Before-and-after change records:

....

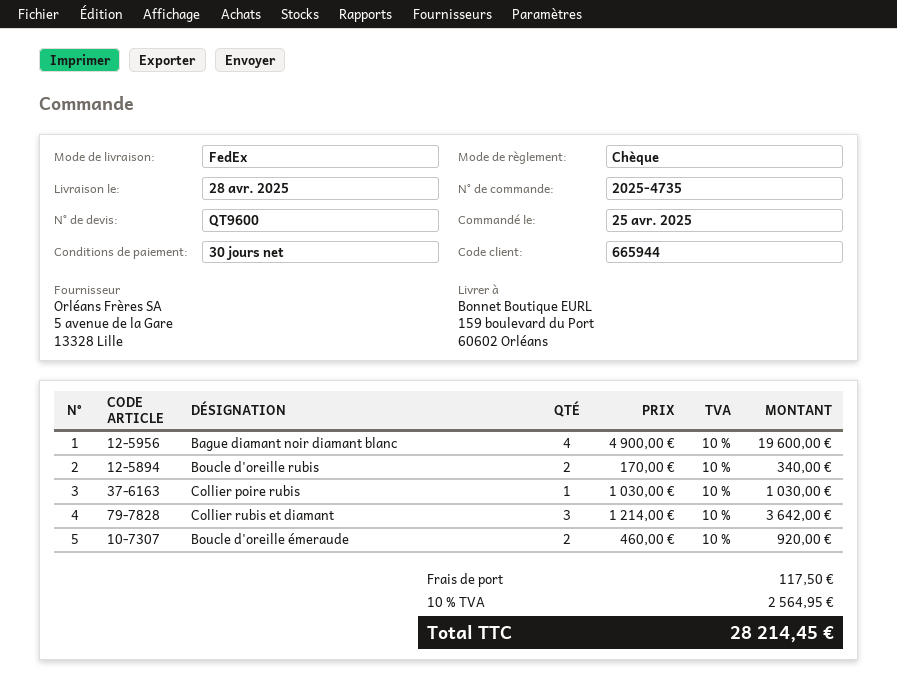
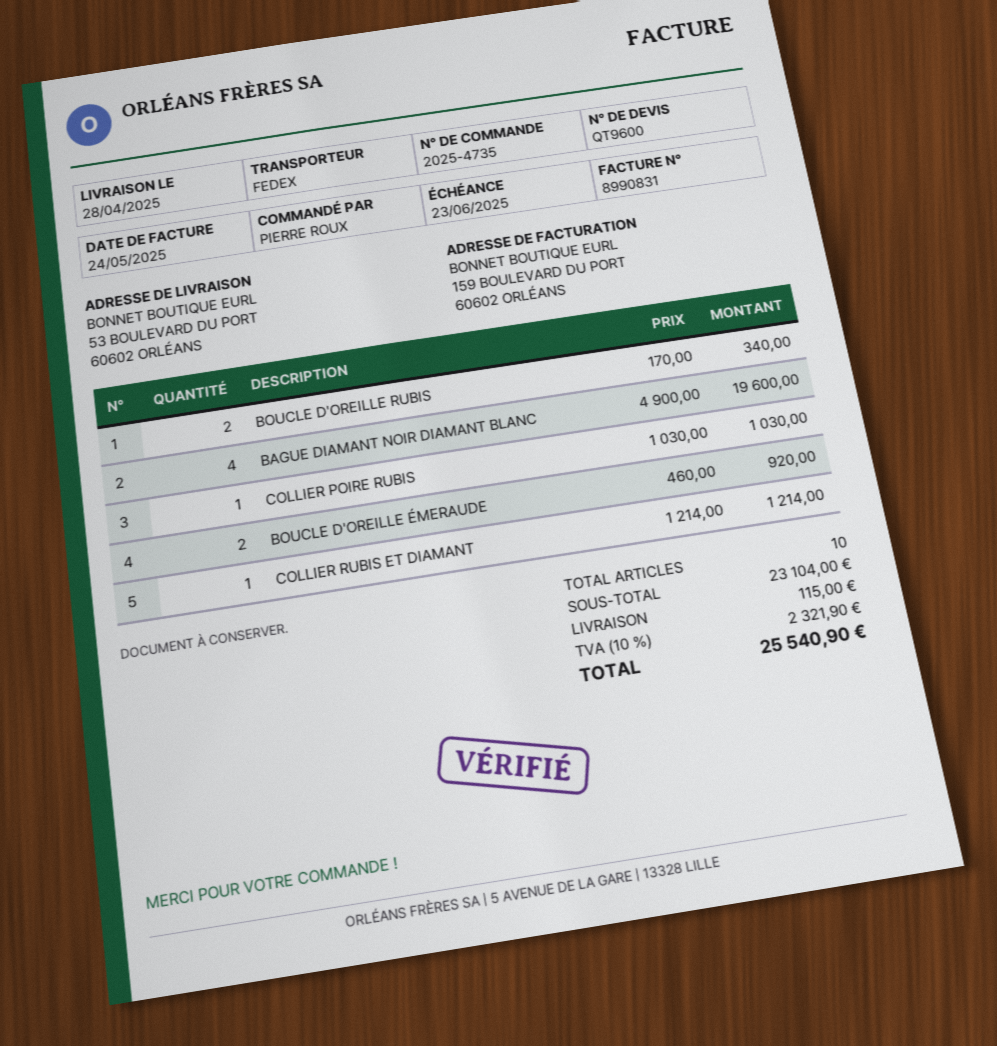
ship to: 159 boulevard du Port, 60602 Orléans -> 53 BOULEVARD DU PORT, 60602 ORLÉANS
Collier rubis et diamant: 3 x 1214.00 = 3642.00 -> 1 x 1214.00 = 1214.00
shipping: 117.50 -> 115.00
tax: 10% = 2564.95 -> 10% = 2321.90
total: 28214.45 -> 25540.90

....

Return exactly the lines from the one containing "shipping: 117.50 -> 115.00" through the last line of the records above, both included, and nothing else.

Result for this exercise:
shipping: 117.50 -> 115.00
tax: 10% = 2564.95 -> 10% = 2321.90
total: 28214.45 -> 25540.90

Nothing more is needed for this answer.